« Le mot résister doit toujours se conjuguer au présent », disait Lucie Aubrac, l’une des grandes figures féminines de l’Armée des ombres* pendant la Seconde guerre mondiale. Nous traversons une époque où la défense des valeurs humanistes dans nos lieux de vie et de travail implique une capacité à résister.
Cet esprit de résistance est toujours présent dans notre pays. Nous l’observons chaque fois que des femmes et des hommes se mobilisent ensemble pour combattre l’injustice. Dans les luttes sociales pour sauver les emplois industriels menacés ou pour défendre un service public de qualité accessible à toute personne. Dans les actions écologistes contre l’accaparement de l’eau par les méga-bassines ou pour la préservation de la biodiversité. A travers les démarches collectives des travailleurs handicapés en ESAT pour leur accès au droit du travail.

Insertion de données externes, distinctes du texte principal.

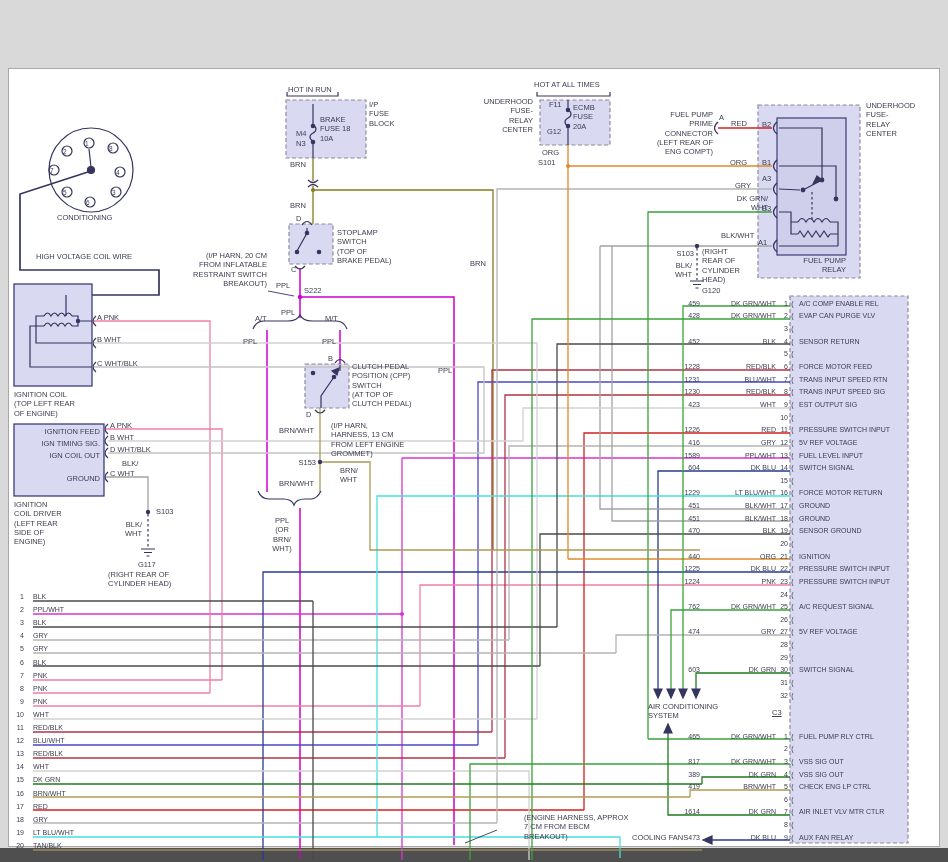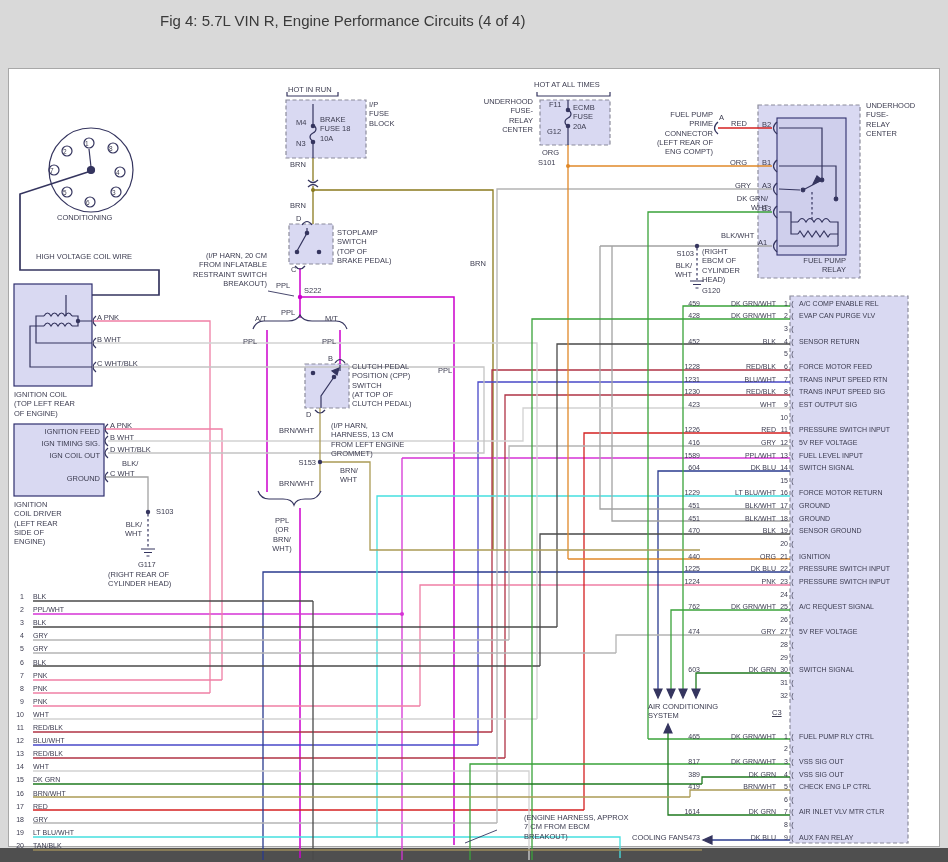--- a/index.html
+++ b/index.html
@@ -30,21 +30,20 @@
   .wrows{position:absolute;z-index:3;left:8px;top:588px;width:130px;}
   .wrow{display:flex;align-items:flex-end;height:13.1px;transform:translateY(-1.5px);}
   .wrow span{font-size:7px;color:#3c3c50;}
   .wn{width:16px;text-align:right;}
   .wl{margin-left:9px;}
 </style>
 </head>
 <body>
 
 <div id="stage">
-  <div id="title">Fig 4: 5.7L VIN R, Engine Performance Circuits (4 of 4)</div>
   <div id="panel"></div>
   <div id="bottombar"></div>
 
   <svg width="948" height="862" viewBox="0 0 948 862">
 
     <g stroke-width="1.2" stroke-dasharray="4 2.5" style="fill: rgb(217, 217, 242); stroke: rgb(140, 140, 156);">
       <rect x="286" y="100" width="80" height="58"></rect>
       <rect x="289" y="224" width="44" height="40"></rect>
       <rect x="305" y="364" width="44" height="44"></rect>
       <rect x="540" y="100" width="70" height="45"></rect>
@@ -318,21 +317,21 @@
   <div class="lbl tr" style="left:116px;top:520px;width:26px">BLK/
 WHT</div>
   <div class="lbl" style="left:138px;top:560px">G117</div>
   <div class="lbl" style="left:108px;top:570px">(RIGHT REAR OF
 CYLINDER HEAD)</div>
 
   <div class="lbl" style="left:288px;top:85px">HOT IN RUN</div>
   <div class="lbl" style="left:369px;top:100px">I/P
 FUSE
 BLOCK</div>
-  <div class="lbl" style="left:296px;top:118px">M4</div>
+  <div class="lbl" style="left:296px;top:129px">M4</div>
   <div class="lbl" style="left:296px;top:139px">N3</div>
   <div class="lbl" style="left:320px;top:115px">BRAKE
 FUSE 18
 10A</div>
   <div class="lbl" style="left:290px;top:160px">BRN</div>
   <div class="lbl" style="left:290px;top:201px">BRN</div>
   <div class="lbl" style="left:470px;top:259px">BRN</div>
 
   <div class="lbl" style="left:296px;top:214px">D</div>
   <div class="lbl" style="left:337px;top:228px">STOPLAMP
@@ -391,40 +390,40 @@
   <div class="lbl tr" style="left:645px;top:110px;width:68px">FUEL PUMP
 PRIME
 CONNECTOR
 (LEFT REAR OF
 ENG COMPT)</div>
   <div class="lbl" style="left:719px;top:113px">A</div>
   <div class="lbl" style="left:731px;top:119px">RED</div>
 
   <div class="lbl" style="left:762px;top:120px">B2</div>
   <div class="lbl" style="left:762px;top:158px">B1</div>
-  <div class="lbl" style="left:762px;top:181px">A3</div>
+  <div class="lbl" style="left:762px;top:174px">A3</div>
   <div class="lbl" style="left:762px;top:204px">B3</div>
   <div class="lbl" style="left:758px;top:238px">A1</div>
   <div class="lbl" style="left:730px;top:158px">ORG</div>
   <div class="lbl" style="left:735px;top:181px">GRY</div>
   <div class="lbl tr" style="left:728px;top:194px;width:40px">DK GRN/
 WHT</div>
   <div class="lbl" style="left:721px;top:231px">BLK/WHT</div>
   <div class="lbl tr" style="left:798px;top:256px;width:48px">FUEL PUMP
 RELAY</div>
   <div class="lbl" style="left:866px;top:101px">UNDERHOOD
 FUSE-
 RELAY
 CENTER</div>
 
   <div class="lbl tr" style="left:666px;top:249px;width:28px">S103</div>
   <div class="lbl tr" style="left:664px;top:261px;width:28px">BLK/
 WHT</div>
   <div class="lbl" style="left:702px;top:247px">(RIGHT
-EBCM OF
+REAR OF
 CYLINDER
 HEAD)</div>
   <div class="lbl" style="left:702px;top:286px">G120</div>
 
   <div class="lbl und" style="left:772px;top:708px">C3</div>
   <div class="lbl" style="left:648px;top:702px">AIR CONDITIONING
 SYSTEM</div>
   <div class="lbl" style="left:632px;top:833px">COOLING FANS</div>
   <div class="lbl" style="left:524px;top:813px">(ENGINE HARNESS, APPROX
 7 CM FROM EBCM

Ou à travers les initiatives citoyennes pour l’accès de toute personne au logement, contre les violences faites aux femmes, pour la dignité des migrants. Dans l’évangile de Marc 2, 1-12, les amis du paralytique n’hésitent pas à démonter le toit de la maison de Capharnaüm pour lui permettre de rencontrer Jésus. Ils résistent, eux aussi, aux préjugés et à la dureté de leur époque.
Nous observons l’émergence d’un profond désir de coopération entre les personnes et les collectifs, dans les quartiers, les villages, au cœur du tissu associatif ou culturel. Des lieux comme la Maison de la Nature et de l’Environnement, à Puydarieux, dans les Hautes-Pyrénées, ou le café Dorothy à Paris, dans le quartier populaire de Ménilmontant, illustrent ce dynamisme. Des personnes prennent le temps de s’y rencontrer, de réfléchir ensemble, de tisser des relations, de bâtir des petits projets communs et de vivre une convivialité en toute simplicité. C’est cette démarche qui se vit aussi dans des mouvements comme l’Action catholique ouvrière, à travers la vie d’équipe, les partages élargis, les cinés-débats. Ou le simple fait d’aller à la rencontre de travailleurs en grève devant leur entreprise, pour leur apporter écoute et soutien. Ces formes d’engagement collectif permettent de créer un réel maillage citoyen de proximité. Elles redonnent toutes ses lettres de noblesse à la fraternité, l’une de nos trois valeurs républicaines. Et elles nourrissent l’espoir d’un avenir meilleur, même si les vents de l’Histoire nous semblent défavorables.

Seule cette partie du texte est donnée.